Currently emergent inverted (p-i-n) planar PSCs yield a 20.3% PCE [8], which is almost comparable to that of mesoporous PSCs. Inverted planar PSCs, which typically use a MAPbI3-PCBM ([6]-phenyl-C 61-butyric acid methyl ester) bilayer junction, offer some advantages in terms of their simple fabrication and lower hysteresis [9, 10]. Poly(3,4-ethylenedioxythiophene)-polystyrenesulfonate (PEDOT:PSS) which offers a high level of conductivity has been widely applied as a hole-selective material in both polymer solar cells [1113] and inverted PSCs [5, 1416]. However, the use of PEDOT:PSS would greatly limit the lifetime and performance of cells due to its hygroscopic nature and inability to block electrons [12]. Therefore, p-type inorganic materials, such as CuSCN [17], NiO [18], and CuI [19], have been proposed as promising alternative to PEDOT:PSS to enhance the stability of PSCs. However, the low conductivity of inorganic materials limits the performance of PSCs. Recently, heavily p-doped LiNiMgO was developed as a hole transport layer (HTL) by Chen et al. [20], allowing PSCs to attain a PCE of 16.2% with an area of 1 cm2. However, high-temperature processes are usually used to improve the conductivity of the inorganic hole transport layer, including the LiNiMgO layer. To develop a better hole transport layer with a low-temperature solution process, some hole inorganic material and PEDOT:PSS composites have also been developed to overcome these shortcomings.
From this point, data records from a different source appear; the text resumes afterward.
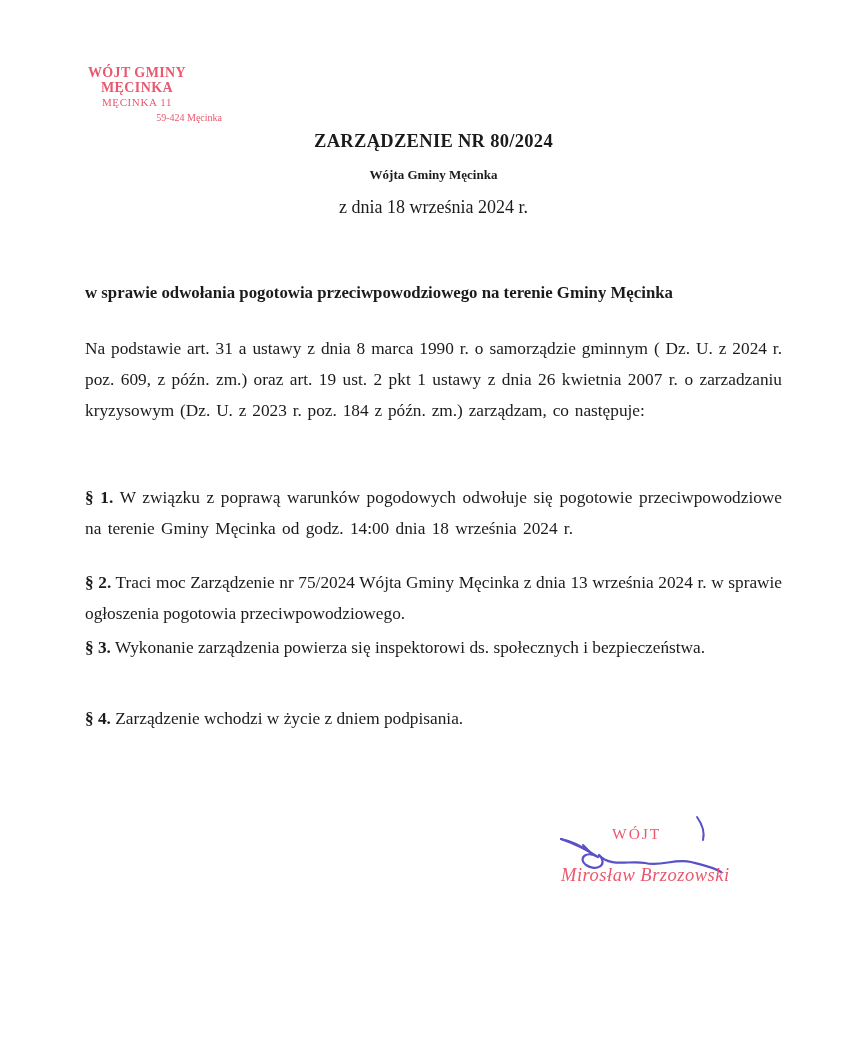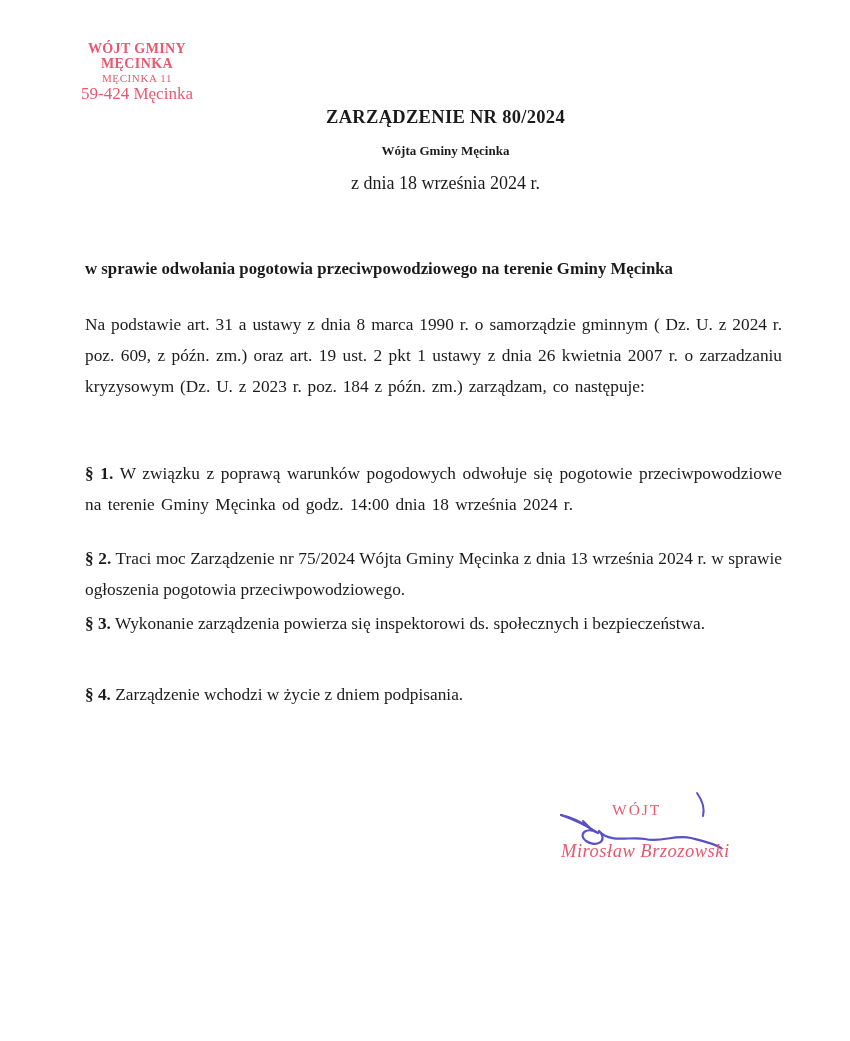"WÓJT GMINY MĘCINKA" .page { margin-top: none -> 24px }
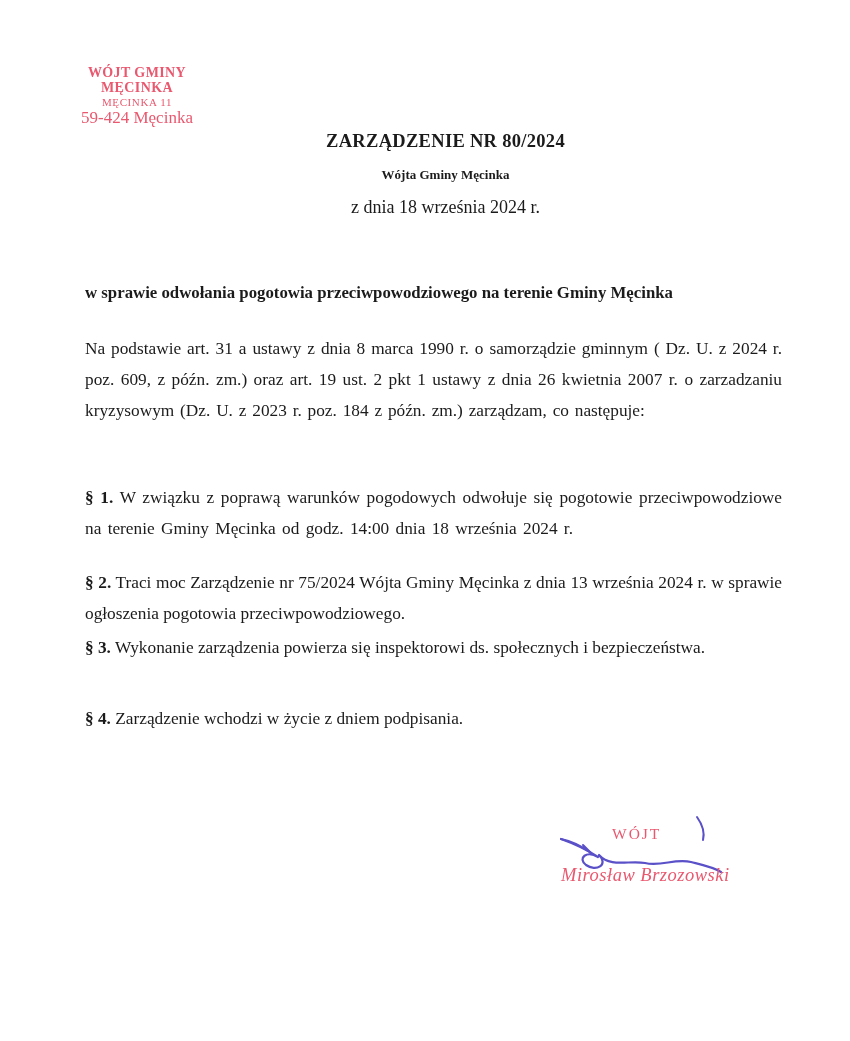"59-424 Męcinka" .stamp-l3 { font-size: 17px -> 10px; text-align: none -> right }
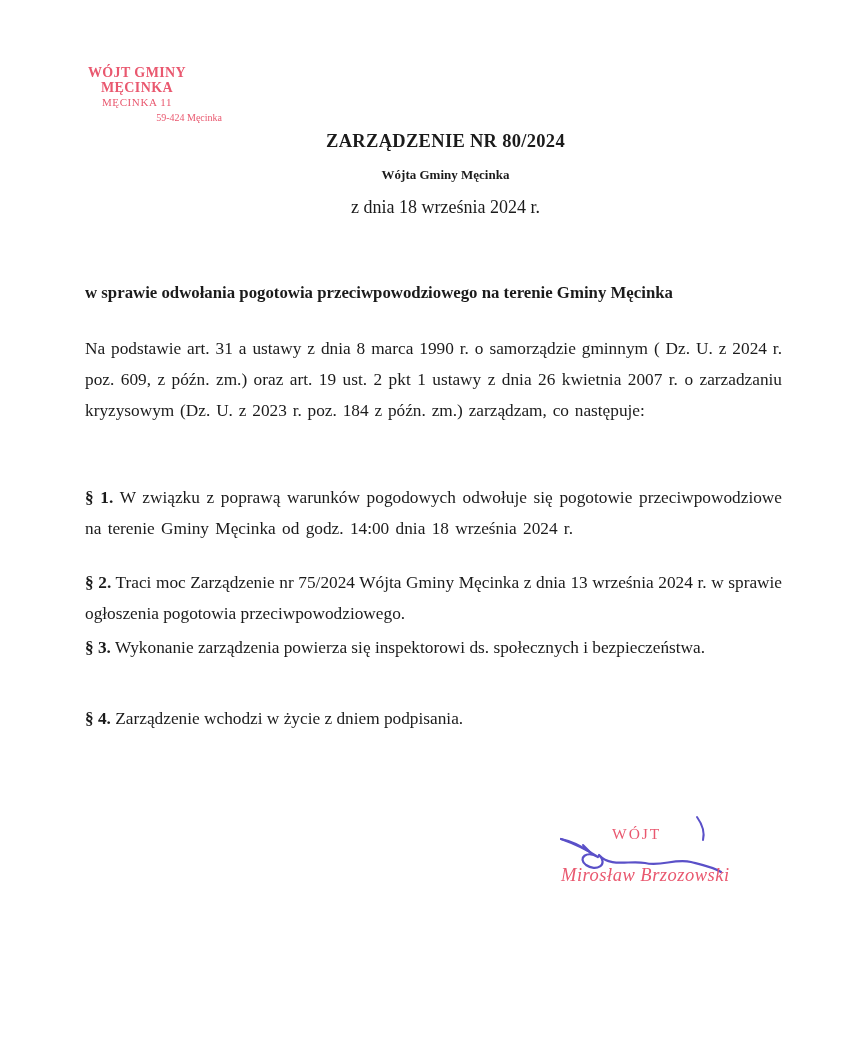"ZARZĄDZENIE NR 80/2024" .title-block { left: 97px -> 85px }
GeO2-doped PEDOT:PSS [21], NiOx-PEDOT:PSS [22], and MoOx-PEDOT:PSS [23] have been demonstrated to be efficient hole-transporting materials for planar PSCs with efficiencies exceeding 15% due to the better coverage of the perovskite films and the hole transport ability.

Graphene oxide (GO) is a graphene sheet functionalized with oxygen-containing functional groups, in the form of epoxy and hydroxyl groups on the basal plane and various other groups, such as carboxyl, carbonyl, phenol, and quinone, typically at the sheet edges [24, 25]. GO and reduced graphene oxide (RGO) have been used as the HTL in PSCs [26] and polymer solar cells [27]. The use of oxygen-containing functional groups of GO as an amphiphilic functional layer improves the wettability of the perovskite precursor solution, which improves the surface coverage and grain uniformity of the perovskite film. However, the poor conductivity of GO due to its high oxygen content makes the performance of cells highly sensitive to the thickness of the GO film [28]. The GO and PEDOT:PSS composite compensates for the drawbacks of single GO and conventional PEDOT:PSS in that it exhibits a higher PCE of 9.7% and a better stability in air compared to that of PSCs with a PEDOT:PSS layer [29]. Li et al. [30] reported on the use of GO as interface modifier, inserted into the interface between the perovskite and a spiro-MeOTAD hole transport layer, thus improving the contact between the perovskite and spiro-MeOTAD layer, by passivating the surface defects in the perovskite film and preventing charge recombination.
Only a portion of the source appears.